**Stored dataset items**

* * * *

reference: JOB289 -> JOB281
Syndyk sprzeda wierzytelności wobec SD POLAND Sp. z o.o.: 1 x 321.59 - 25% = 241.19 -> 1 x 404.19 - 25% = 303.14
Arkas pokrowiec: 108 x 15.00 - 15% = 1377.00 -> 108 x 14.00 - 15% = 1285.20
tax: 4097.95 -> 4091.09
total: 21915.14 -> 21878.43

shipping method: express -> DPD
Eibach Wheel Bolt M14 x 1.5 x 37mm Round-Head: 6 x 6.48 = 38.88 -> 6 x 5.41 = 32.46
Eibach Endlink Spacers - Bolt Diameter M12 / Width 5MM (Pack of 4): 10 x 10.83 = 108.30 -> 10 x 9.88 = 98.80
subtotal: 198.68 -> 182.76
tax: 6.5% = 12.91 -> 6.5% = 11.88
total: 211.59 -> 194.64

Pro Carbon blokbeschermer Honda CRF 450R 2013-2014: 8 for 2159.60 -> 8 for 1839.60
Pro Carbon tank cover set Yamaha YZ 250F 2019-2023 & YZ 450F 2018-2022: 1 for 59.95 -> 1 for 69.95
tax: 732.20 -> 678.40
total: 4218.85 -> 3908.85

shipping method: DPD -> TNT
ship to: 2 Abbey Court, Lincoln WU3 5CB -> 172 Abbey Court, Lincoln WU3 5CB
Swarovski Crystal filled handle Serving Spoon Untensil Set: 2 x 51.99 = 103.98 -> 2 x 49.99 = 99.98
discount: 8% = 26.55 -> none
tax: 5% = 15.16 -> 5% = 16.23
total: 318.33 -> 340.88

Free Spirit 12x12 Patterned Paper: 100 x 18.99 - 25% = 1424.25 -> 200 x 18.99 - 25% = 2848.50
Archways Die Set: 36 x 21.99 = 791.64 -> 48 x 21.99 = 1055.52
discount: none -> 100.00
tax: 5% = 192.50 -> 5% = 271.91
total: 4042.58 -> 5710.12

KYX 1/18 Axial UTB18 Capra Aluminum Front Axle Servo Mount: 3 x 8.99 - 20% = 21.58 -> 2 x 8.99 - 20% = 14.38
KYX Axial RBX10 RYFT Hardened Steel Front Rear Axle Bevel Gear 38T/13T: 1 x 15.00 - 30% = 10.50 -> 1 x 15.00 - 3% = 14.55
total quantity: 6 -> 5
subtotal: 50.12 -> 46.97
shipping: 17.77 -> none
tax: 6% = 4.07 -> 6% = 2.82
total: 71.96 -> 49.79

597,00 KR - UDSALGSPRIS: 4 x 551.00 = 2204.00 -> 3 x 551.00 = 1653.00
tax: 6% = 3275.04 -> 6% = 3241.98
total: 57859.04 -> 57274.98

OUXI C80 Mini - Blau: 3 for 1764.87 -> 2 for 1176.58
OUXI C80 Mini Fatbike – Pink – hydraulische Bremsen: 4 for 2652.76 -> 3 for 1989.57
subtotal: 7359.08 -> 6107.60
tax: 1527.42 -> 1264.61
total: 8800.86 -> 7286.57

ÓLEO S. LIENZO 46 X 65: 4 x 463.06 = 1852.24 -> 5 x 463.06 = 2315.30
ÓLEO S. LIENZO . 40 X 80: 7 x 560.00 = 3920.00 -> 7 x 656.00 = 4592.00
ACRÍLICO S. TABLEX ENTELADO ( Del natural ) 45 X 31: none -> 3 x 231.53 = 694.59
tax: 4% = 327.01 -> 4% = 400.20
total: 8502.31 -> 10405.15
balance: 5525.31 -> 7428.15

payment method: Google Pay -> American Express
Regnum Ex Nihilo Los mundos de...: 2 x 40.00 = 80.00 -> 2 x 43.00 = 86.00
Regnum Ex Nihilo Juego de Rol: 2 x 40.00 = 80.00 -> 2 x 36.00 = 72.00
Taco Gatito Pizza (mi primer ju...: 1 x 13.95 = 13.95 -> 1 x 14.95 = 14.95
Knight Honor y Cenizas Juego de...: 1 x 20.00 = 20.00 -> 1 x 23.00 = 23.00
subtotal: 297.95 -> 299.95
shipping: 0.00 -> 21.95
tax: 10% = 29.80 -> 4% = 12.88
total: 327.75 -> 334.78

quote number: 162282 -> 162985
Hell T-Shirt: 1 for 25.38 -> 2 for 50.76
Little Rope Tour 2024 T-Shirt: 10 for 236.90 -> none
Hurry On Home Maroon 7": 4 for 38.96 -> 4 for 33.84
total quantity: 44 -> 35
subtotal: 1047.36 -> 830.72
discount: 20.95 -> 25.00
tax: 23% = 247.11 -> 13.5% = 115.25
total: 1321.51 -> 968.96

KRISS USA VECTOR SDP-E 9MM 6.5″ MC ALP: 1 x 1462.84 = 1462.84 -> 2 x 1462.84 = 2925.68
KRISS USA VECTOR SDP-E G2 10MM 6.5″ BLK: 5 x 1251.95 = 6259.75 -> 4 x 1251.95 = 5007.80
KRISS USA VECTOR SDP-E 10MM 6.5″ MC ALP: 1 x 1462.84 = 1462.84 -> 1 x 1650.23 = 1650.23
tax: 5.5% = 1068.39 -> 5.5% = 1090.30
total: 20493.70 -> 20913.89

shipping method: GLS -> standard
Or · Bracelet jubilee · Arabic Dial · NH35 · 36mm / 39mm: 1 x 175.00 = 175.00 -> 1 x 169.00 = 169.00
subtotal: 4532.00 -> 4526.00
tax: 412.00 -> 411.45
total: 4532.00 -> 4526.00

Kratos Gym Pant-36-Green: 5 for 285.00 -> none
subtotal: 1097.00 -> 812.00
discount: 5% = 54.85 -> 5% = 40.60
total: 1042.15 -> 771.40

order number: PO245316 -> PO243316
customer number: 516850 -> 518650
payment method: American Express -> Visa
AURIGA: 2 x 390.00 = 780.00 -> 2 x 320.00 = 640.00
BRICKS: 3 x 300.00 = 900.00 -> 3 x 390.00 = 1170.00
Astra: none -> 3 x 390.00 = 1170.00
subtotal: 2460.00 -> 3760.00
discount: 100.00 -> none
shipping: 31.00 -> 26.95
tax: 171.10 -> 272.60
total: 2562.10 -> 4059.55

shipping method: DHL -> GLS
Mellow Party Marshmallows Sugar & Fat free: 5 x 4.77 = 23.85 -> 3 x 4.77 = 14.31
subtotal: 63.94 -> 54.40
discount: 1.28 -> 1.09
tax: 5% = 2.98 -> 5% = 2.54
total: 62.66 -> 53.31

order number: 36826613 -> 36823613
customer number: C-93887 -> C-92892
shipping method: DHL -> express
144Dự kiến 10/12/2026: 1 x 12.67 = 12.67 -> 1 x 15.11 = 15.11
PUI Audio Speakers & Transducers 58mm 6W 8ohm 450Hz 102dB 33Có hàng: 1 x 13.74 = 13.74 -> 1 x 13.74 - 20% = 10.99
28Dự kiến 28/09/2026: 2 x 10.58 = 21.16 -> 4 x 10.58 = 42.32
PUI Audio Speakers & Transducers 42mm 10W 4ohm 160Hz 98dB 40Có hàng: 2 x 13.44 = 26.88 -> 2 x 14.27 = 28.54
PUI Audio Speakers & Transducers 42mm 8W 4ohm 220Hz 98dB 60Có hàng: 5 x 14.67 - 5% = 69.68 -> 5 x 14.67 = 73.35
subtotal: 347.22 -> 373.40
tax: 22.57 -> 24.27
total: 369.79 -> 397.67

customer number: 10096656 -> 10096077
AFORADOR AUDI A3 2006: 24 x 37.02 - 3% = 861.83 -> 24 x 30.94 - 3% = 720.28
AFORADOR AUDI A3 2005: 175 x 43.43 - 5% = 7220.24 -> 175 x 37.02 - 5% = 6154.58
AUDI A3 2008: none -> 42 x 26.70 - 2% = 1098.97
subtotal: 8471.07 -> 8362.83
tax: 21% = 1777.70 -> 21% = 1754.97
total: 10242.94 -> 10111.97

* * * *

Would you print exactly the lines from the first line of the entries above through the line that has "tax: 6.5% = 12.91 -> 6.5% = 11.88", both included, and stop there?

**Solution**
reference: JOB289 -> JOB281
Syndyk sprzeda wierzytelności wobec SD POLAND Sp. z o.o.: 1 x 321.59 - 25% = 241.19 -> 1 x 404.19 - 25% = 303.14
Arkas pokrowiec: 108 x 15.00 - 15% = 1377.00 -> 108 x 14.00 - 15% = 1285.20
tax: 4097.95 -> 4091.09
total: 21915.14 -> 21878.43

shipping method: express -> DPD
Eibach Wheel Bolt M14 x 1.5 x 37mm Round-Head: 6 x 6.48 = 38.88 -> 6 x 5.41 = 32.46
Eibach Endlink Spacers - Bolt Diameter M12 / Width 5MM (Pack of 4): 10 x 10.83 = 108.30 -> 10 x 9.88 = 98.80
subtotal: 198.68 -> 182.76
tax: 6.5% = 12.91 -> 6.5% = 11.88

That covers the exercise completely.